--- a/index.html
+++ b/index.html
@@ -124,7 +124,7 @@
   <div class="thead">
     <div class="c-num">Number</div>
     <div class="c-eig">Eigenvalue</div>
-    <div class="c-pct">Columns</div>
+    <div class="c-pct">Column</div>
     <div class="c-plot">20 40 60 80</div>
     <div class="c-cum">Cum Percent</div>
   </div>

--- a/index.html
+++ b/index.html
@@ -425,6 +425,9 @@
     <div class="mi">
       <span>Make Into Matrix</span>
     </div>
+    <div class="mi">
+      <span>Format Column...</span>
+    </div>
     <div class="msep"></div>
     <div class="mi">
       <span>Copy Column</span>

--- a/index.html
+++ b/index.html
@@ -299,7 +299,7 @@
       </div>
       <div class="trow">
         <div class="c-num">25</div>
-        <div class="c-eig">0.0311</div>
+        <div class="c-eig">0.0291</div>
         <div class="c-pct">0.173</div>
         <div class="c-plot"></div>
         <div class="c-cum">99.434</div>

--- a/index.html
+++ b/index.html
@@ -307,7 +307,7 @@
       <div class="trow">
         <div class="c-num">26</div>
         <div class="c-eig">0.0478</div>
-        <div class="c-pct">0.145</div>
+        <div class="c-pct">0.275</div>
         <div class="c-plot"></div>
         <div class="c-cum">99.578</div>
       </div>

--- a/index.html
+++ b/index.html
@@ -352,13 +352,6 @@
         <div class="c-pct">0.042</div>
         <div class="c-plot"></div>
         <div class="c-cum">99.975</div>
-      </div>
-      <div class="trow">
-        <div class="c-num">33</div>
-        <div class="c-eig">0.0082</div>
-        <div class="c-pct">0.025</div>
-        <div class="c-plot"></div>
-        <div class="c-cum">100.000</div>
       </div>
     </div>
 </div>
━━━━━━
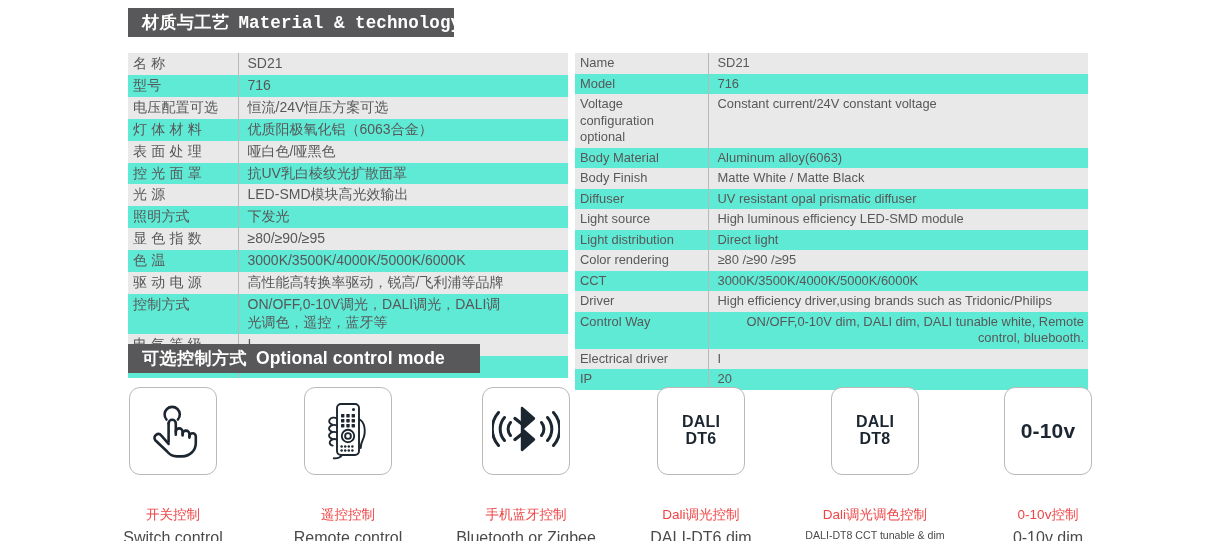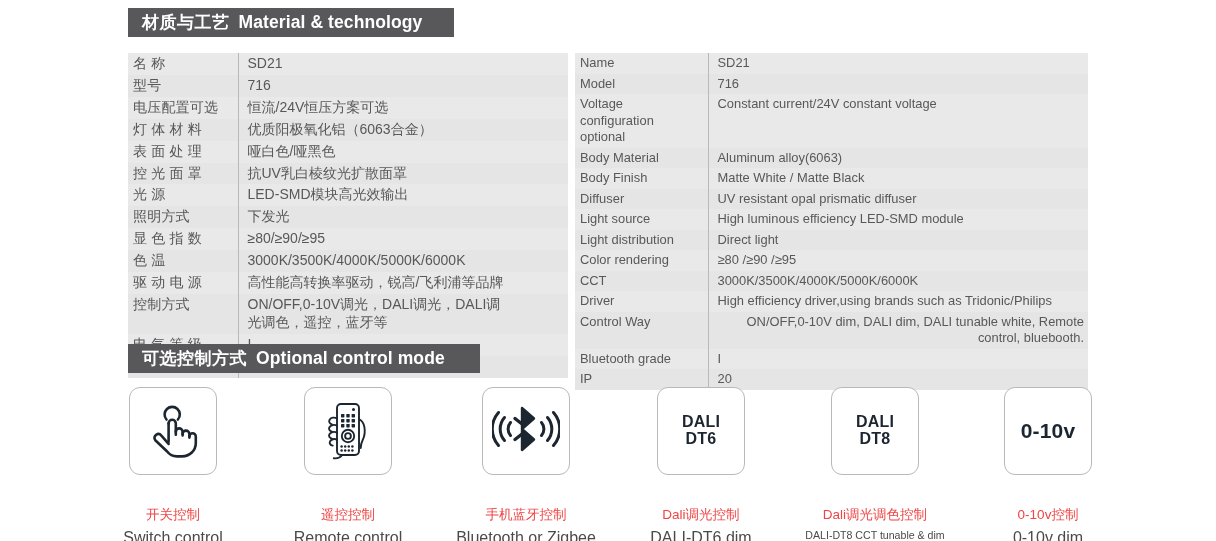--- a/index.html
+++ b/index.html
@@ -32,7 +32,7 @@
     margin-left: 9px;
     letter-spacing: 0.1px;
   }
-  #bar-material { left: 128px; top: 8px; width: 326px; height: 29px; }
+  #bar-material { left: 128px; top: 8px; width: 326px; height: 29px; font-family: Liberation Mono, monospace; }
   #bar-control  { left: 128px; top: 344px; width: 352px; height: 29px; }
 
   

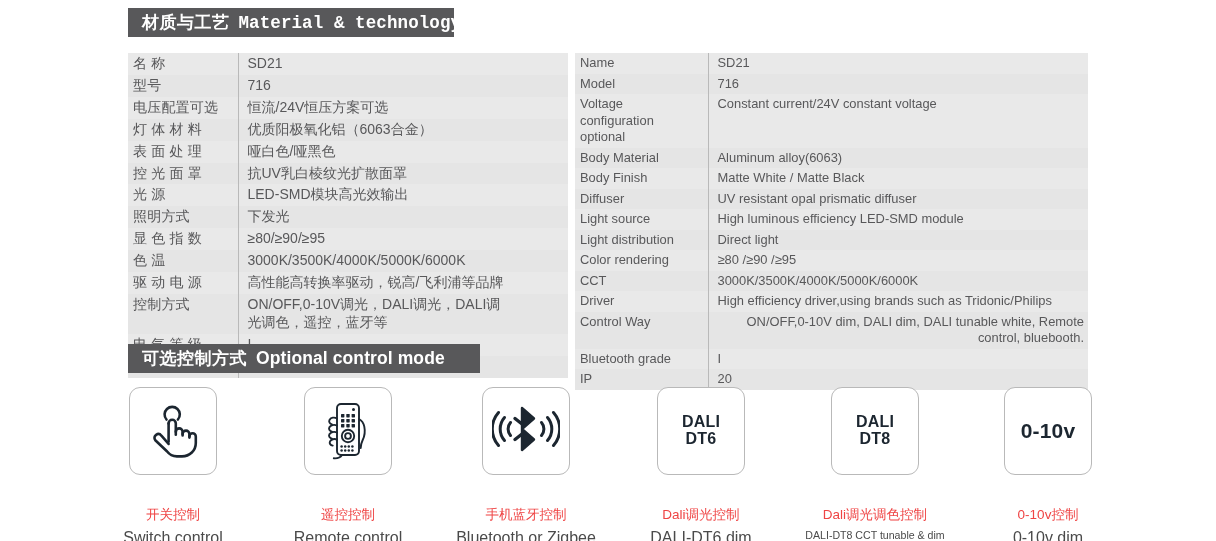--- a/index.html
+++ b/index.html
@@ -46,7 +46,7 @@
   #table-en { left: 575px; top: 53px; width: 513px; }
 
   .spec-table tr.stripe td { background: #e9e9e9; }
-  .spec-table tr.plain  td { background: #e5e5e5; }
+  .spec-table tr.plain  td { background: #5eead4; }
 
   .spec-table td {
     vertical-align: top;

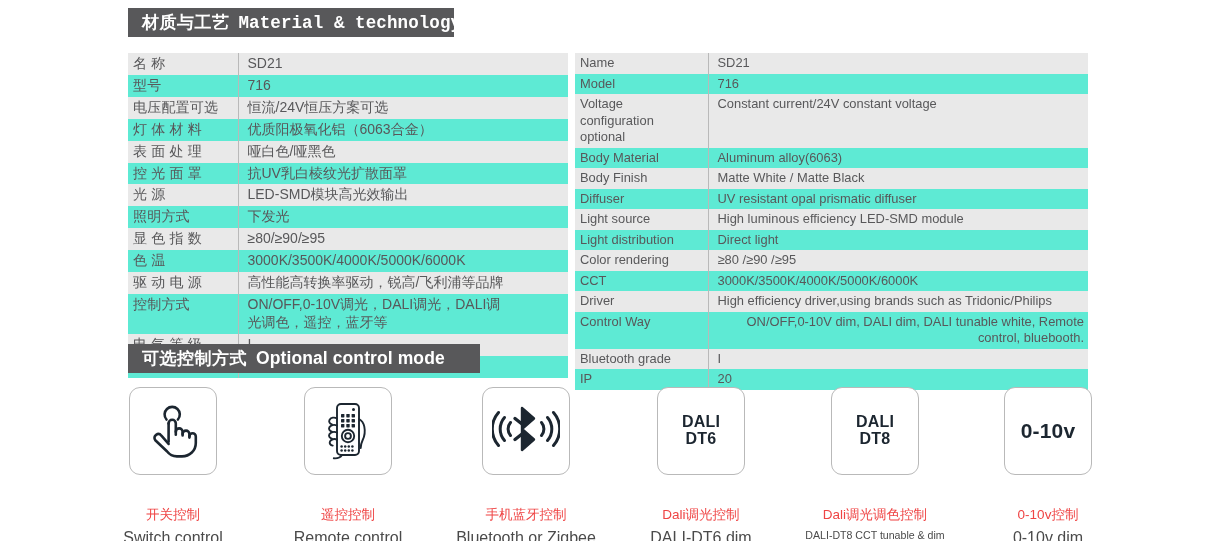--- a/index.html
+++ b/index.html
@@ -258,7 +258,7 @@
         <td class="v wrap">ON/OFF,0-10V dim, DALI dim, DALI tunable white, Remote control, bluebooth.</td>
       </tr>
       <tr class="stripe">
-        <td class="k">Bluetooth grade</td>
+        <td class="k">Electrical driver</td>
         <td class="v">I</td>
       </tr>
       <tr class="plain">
━━━━━━
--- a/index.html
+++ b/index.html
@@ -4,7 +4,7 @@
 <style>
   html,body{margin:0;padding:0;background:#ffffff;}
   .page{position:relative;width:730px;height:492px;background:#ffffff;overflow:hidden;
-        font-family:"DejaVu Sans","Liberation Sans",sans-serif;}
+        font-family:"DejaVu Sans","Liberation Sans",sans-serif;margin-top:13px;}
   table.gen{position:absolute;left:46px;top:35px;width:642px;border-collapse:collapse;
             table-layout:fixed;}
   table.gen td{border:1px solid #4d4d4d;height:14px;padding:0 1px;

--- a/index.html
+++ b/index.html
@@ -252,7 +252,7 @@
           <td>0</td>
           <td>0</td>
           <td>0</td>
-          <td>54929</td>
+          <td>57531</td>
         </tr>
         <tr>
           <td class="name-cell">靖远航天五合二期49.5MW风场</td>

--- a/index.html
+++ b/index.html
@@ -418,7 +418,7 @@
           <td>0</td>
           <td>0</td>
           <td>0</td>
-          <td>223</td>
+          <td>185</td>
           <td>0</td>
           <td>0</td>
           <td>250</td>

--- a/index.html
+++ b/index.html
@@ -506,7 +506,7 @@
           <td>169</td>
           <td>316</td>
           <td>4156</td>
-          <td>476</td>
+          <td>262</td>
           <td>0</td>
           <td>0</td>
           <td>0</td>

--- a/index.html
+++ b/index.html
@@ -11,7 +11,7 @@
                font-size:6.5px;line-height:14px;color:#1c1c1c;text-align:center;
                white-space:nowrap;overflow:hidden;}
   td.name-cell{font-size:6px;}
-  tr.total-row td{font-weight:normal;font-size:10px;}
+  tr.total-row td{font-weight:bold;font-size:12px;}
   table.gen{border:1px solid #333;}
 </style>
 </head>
━━━━━━
# Try it:
Only lines holding the string "sans" are wanted; gather each one from the entries above.

# Answer for the task:
-        font-family:"DejaVu Sans","Liberation Sans",sans-serif;}
+        font-family:"DejaVu Sans","Liberation Sans",sans-serif;margin-top:13px;}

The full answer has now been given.